Information given
◇ ◇ ◇ ◇
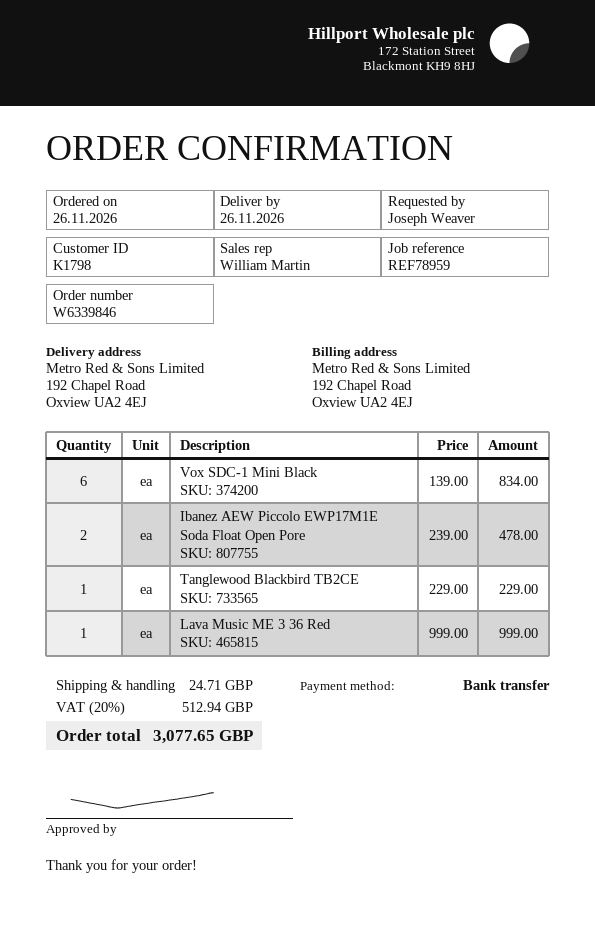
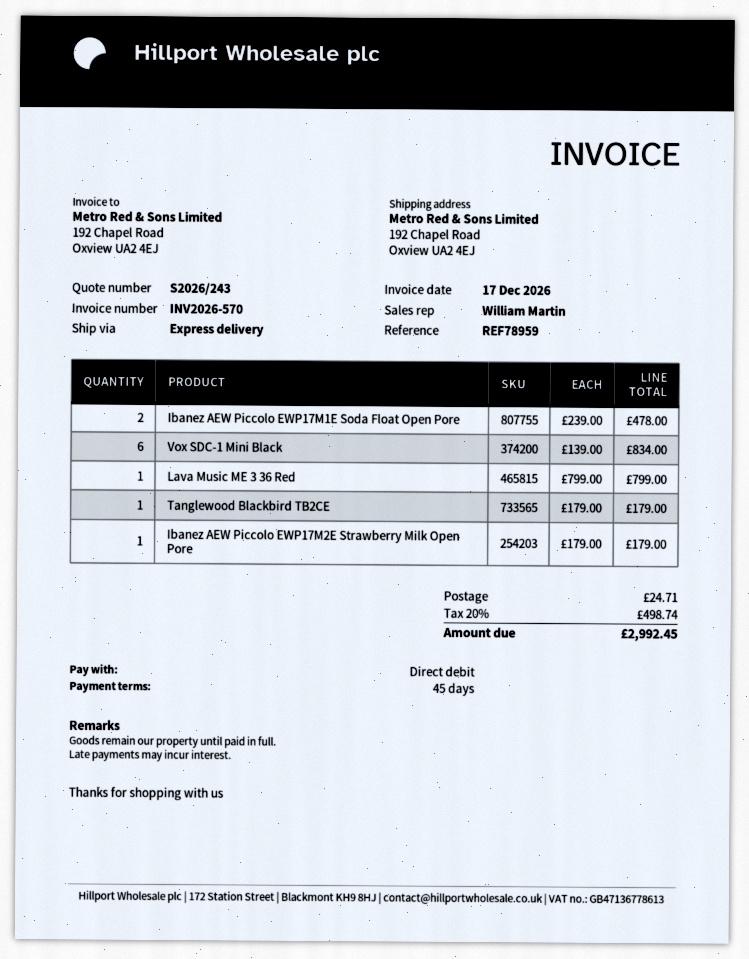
payment method: bank transfer -> direct debit
Tanglewood Blackbird TB2CE: 1 x 229.00 = 229.00 -> 1 x 179.00 = 179.00
Lava Music ME 3 36 Red: 1 x 999.00 = 999.00 -> 1 x 799.00 = 799.00
Ibanez AEW Piccolo EWP17M2E Strawberry Milk Open Pore: none -> 1 x 179.00 = 179.00
tax: 20% = 512.94 -> 20% = 498.74
total: 3077.65 -> 2992.45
◇ ◇ ◇ ◇
What the task requires
Take the line that contains "Lava Music ME" and each line after it through the end of the records, and repeat them all exactly. Nothing else.

Written solution
Lava Music ME 3 36 Red: 1 x 999.00 = 999.00 -> 1 x 799.00 = 799.00
Ibanez AEW Piccolo EWP17M2E Strawberry Milk Open Pore: none -> 1 x 179.00 = 179.00
tax: 20% = 512.94 -> 20% = 498.74
total: 3077.65 -> 2992.45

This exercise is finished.